[Front-end code change data]
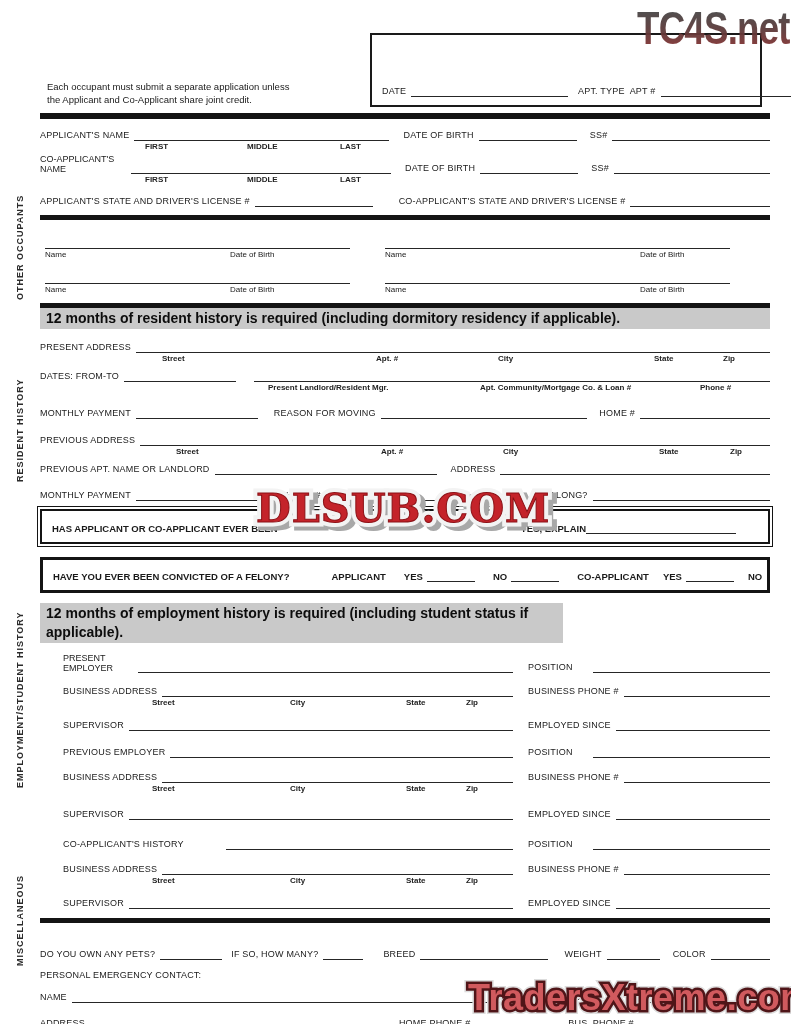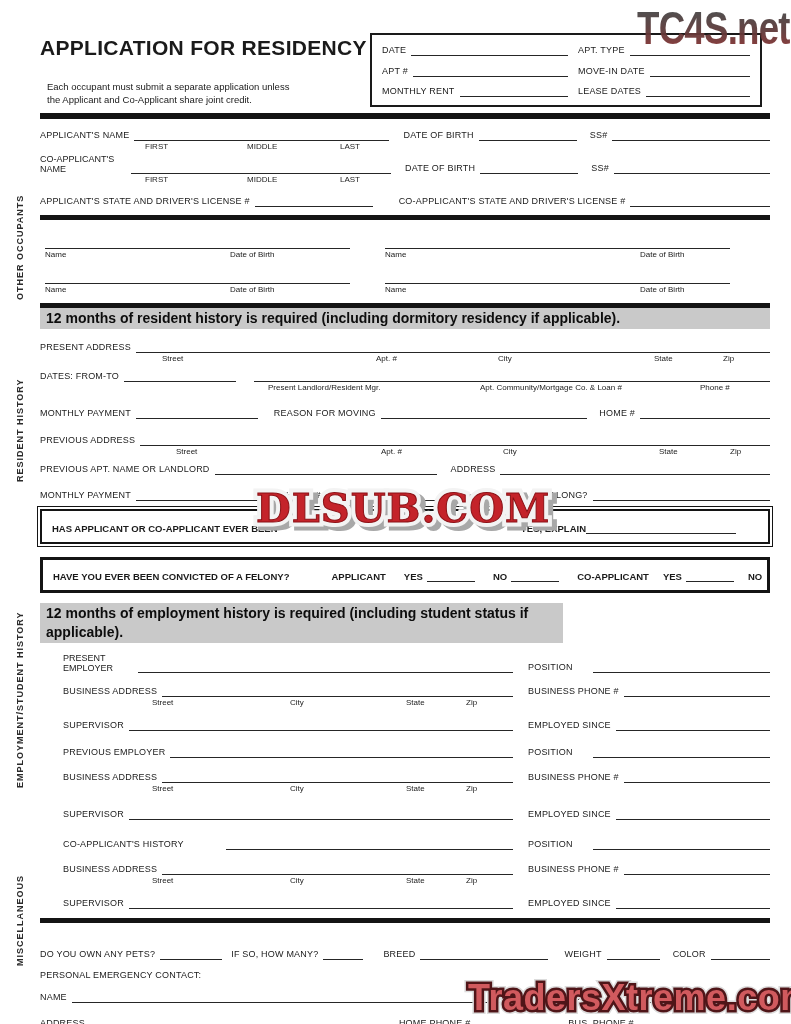--- a/index.html
+++ b/index.html
@@ -77,7 +77,6 @@
   </div>
 
   <div class="hdr">
-    <div class="title">APPLICATION FOR RESIDENCY</div>
     <div class="note">
       <div>Each occupant must submit a separate application unless</div>
       <div>the Applicant and Co-Applicant share joint credit.</div>

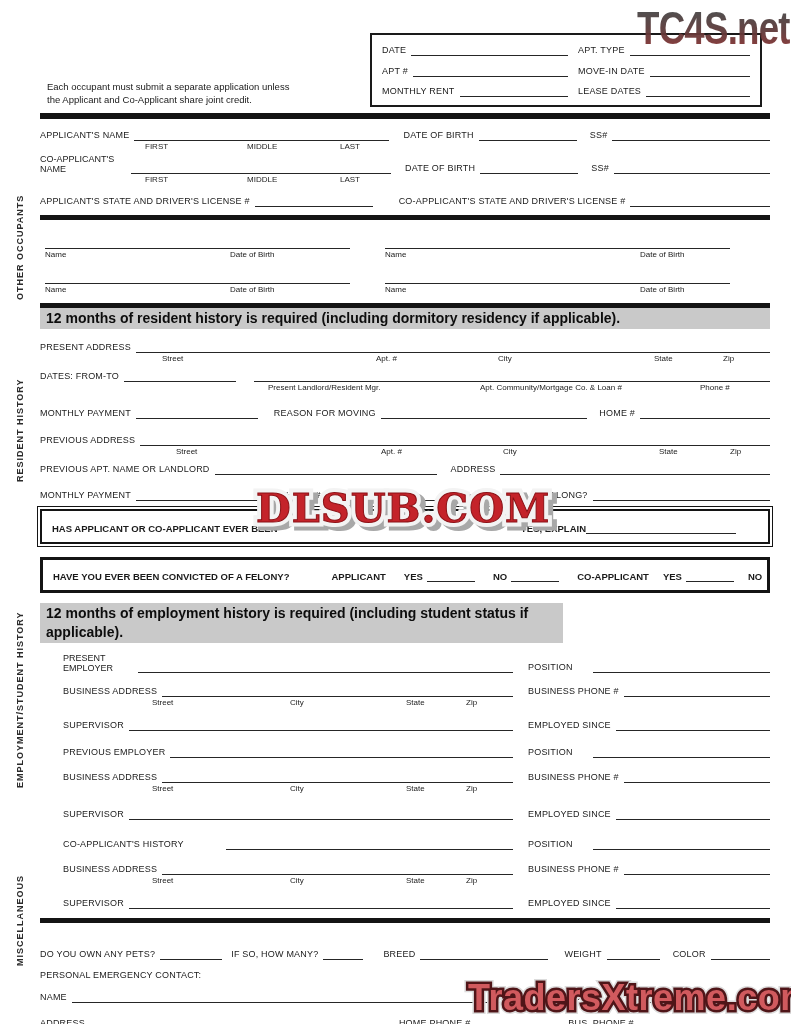--- a/index.html
+++ b/index.html
@@ -21,7 +21,7 @@
   .title{position:absolute;left:40px;top:36px;font-size:21px;font-weight:bold;letter-spacing:.3px;}
   .note{position:absolute;left:47px;top:80px;font-size:9.5px;line-height:13px;}
   .hbox{position:absolute;left:370px;top:33px;width:392px;height:74px;border:2px solid #1a1a1a;
-        padding:8px 10px;box-sizing:border-box;display:flex;flex-direction:column;justify-content:space-between;}
+        padding:8px 10px;box-sizing:border-box;display:flex;justify-content:space-between;}
   .hbox .row .cell{display:flex;align-items:flex-end;}
   .hbox .cellL{width:186px;}
   .hbox .cellR{flex:1;margin-left:10px;}

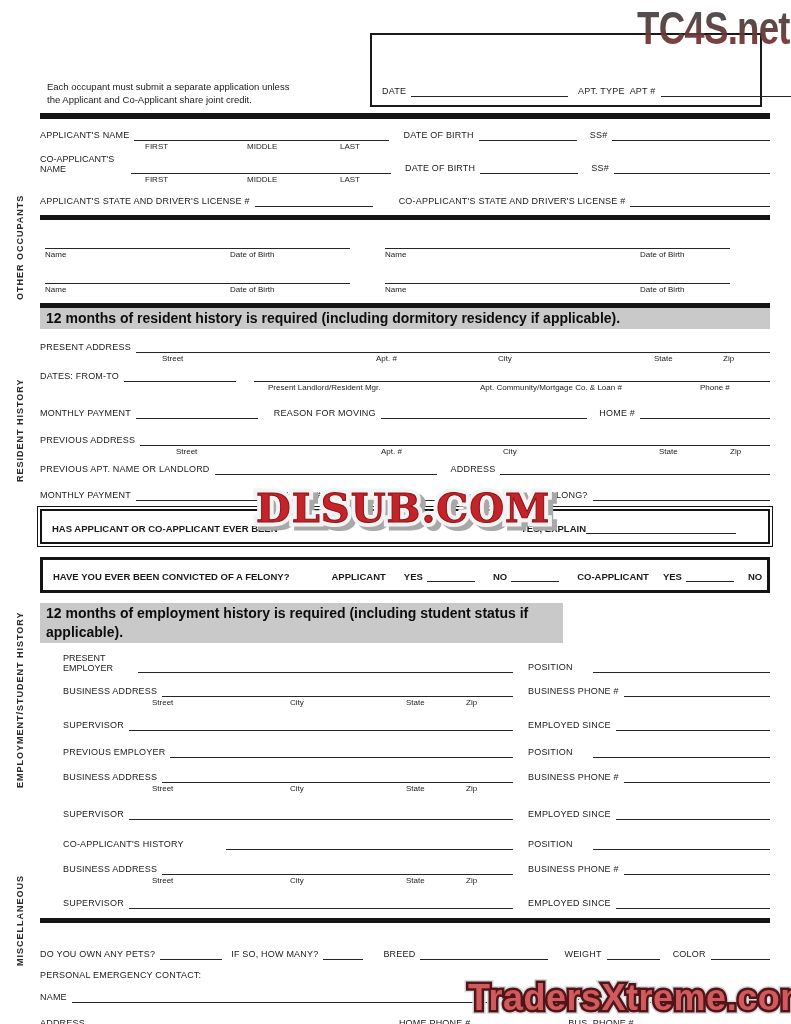--- a/index.html
+++ b/index.html
@@ -11,7 +11,7 @@
   .lbl2{font-size:9px;line-height:10px;white-space:nowrap;padding-right:5px;}
   .ln{border-bottom:1.6px solid #262626;height:12px;flex:0 0 auto;}
   .fill{flex:1 1 auto;}
-  .sub{position:relative;height:11px;font-size:8px;color:#222;}
+  .sub{position:relative;height:11px;font-size:8px;color:#222;font-weight:bold;}
   .sub span{position:absolute;top:1px;white-space:nowrap;}
   .divider{height:5px;background:#141414;margin:0 21px 0 40px;}
   .banner{margin-left:40px;background:#c9c9c9;color:#0d0d0d;font-weight:bold;font-size:14px;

▸ Aim of the exercise
When restating the records word for word, omit any picture they contain.

▸ Output of the exercise
--- a/index.html
+++ b/index.html
@@ -77,7 +77,6 @@
   </div>
 
   <div class="hdr">
-    <div class="title">APPLICATION FOR RESIDENCY</div>
     <div class="note">
       <div>Each occupant must submit a separate application unless</div>
       <div>the Applicant and Co-Applicant share joint credit.</div>

--- a/index.html
+++ b/index.html
@@ -21,7 +21,7 @@
   .title{position:absolute;left:40px;top:36px;font-size:21px;font-weight:bold;letter-spacing:.3px;}
   .note{position:absolute;left:47px;top:80px;font-size:9.5px;line-height:13px;}
   .hbox{position:absolute;left:370px;top:33px;width:392px;height:74px;border:2px solid #1a1a1a;
-        padding:8px 10px;box-sizing:border-box;display:flex;flex-direction:column;justify-content:space-between;}
+        padding:8px 10px;box-sizing:border-box;display:flex;justify-content:space-between;}
   .hbox .row .cell{display:flex;align-items:flex-end;}
   .hbox .cellL{width:186px;}
   .hbox .cellR{flex:1;margin-left:10px;}

--- a/index.html
+++ b/index.html
@@ -11,7 +11,7 @@
   .lbl2{font-size:9px;line-height:10px;white-space:nowrap;padding-right:5px;}
   .ln{border-bottom:1.6px solid #262626;height:12px;flex:0 0 auto;}
   .fill{flex:1 1 auto;}
-  .sub{position:relative;height:11px;font-size:8px;color:#222;}
+  .sub{position:relative;height:11px;font-size:8px;color:#222;font-weight:bold;}
   .sub span{position:absolute;top:1px;white-space:nowrap;}
   .divider{height:5px;background:#141414;margin:0 21px 0 40px;}
   .banner{margin-left:40px;background:#c9c9c9;color:#0d0d0d;font-weight:bold;font-size:14px;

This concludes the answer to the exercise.